Mary Sutter is a midwife, the latest in a long line of midwives, living in a time when all babies were delivered by midwives. However, being a midwife is not enough for Mary. She wants to be a surgeon, either by going to medical school or by apprenticing herself to a surgeon. This is not to be, however; in the mid-1800s until the Civil War begins, women have no place in the surgery. When the first troops are called up, Mary sees her chance and goes off to Washington, where the wounded are to be taken, to do whatever she needs to do to learn surgery and to be of service. Dorothea Dix is calling for women to come and learn nursing as it had been taught by Florence Nightingale in the Crimean War.

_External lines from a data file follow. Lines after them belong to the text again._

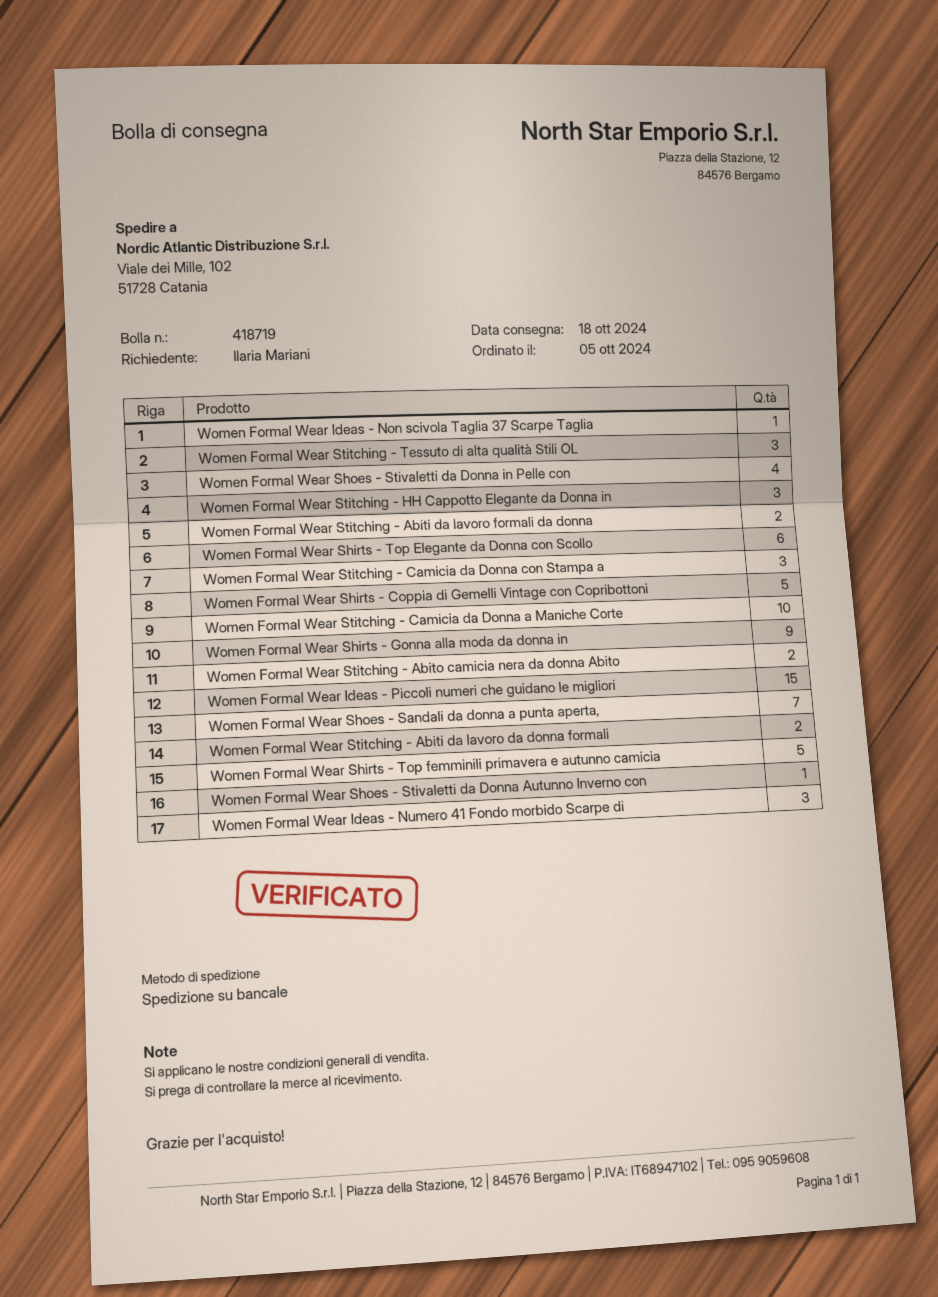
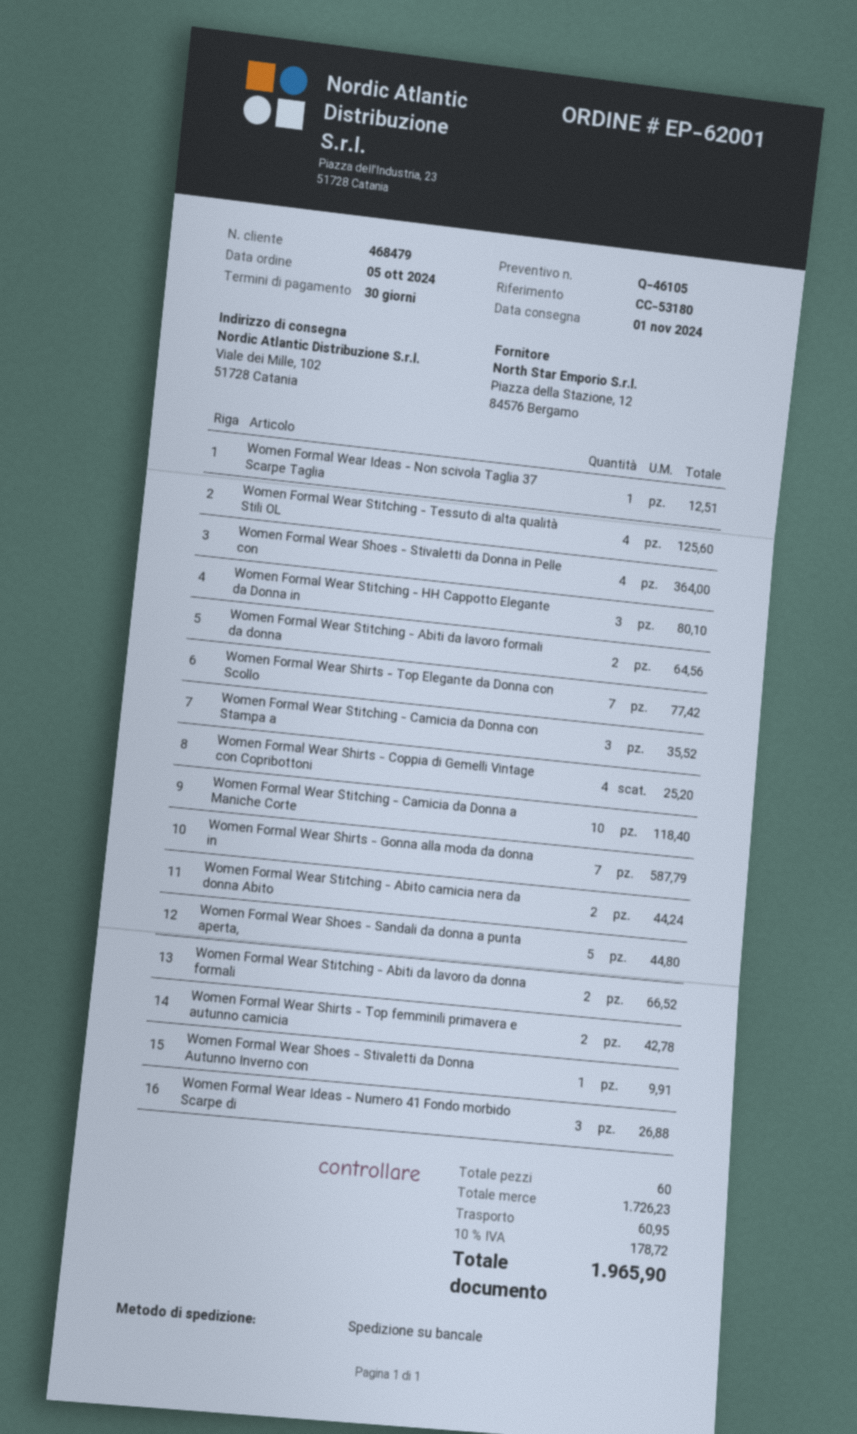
delivery date: 2024-10-18 -> 2024-11-01
Women Formal Wear Stitching - Tessuto di alta qualità Stili OL: 3 -> 4
Women Formal Wear Shirts - Top Elegante da Donna con Scollo: 6 -> 7
Women Formal Wear Shirts - Coppia di Gemelli Vintage con Copribottoni: 5 -> 4
Women Formal Wear Shirts - Gonna alla moda da donna in: 9 -> 7
Women Formal Wear Ideas - Piccoli numeri che guidano le migliori: 15 -> none
Women Formal Wear Shoes - Sandali da donna a punta aperta,: 7 -> 5
Women Formal Wear Shirts - Top femminili primavera e autunno camicia: 5 -> 2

What she doesn’t realize, of course, is that the surgery she will learn is the amputation of limbs. She also learns about the prevention of serious disease and death. When she finds a surgeon who will help her achieve her goal, she implores him: “Teach me everything you know. I want to understand what makes the body work. I want to see what you do, how you do it. I want to hear what you think. I want to know which medicine to give for what condition. I want to change dressings, see the wounds, understand why the boys are dying, how to make them well. Not just after a battle, but all the time. Every day. At your side.”

As the war progresses and men by the thousand are dying, Mary remains in the thick of it, meeting among others Clara Barton, President Lincoln, and his assistant John Hay. She helps a doctor research the causes of dysentery and other wartime diseases and applies her midwife’s standards for cleanliness and orderliness to the battlefield hospital. In one horrendous scene she has to make the decisions as to which wounded soldiers will live by getting on the train to Washington to be treated, and which soldiers will be left behind to die.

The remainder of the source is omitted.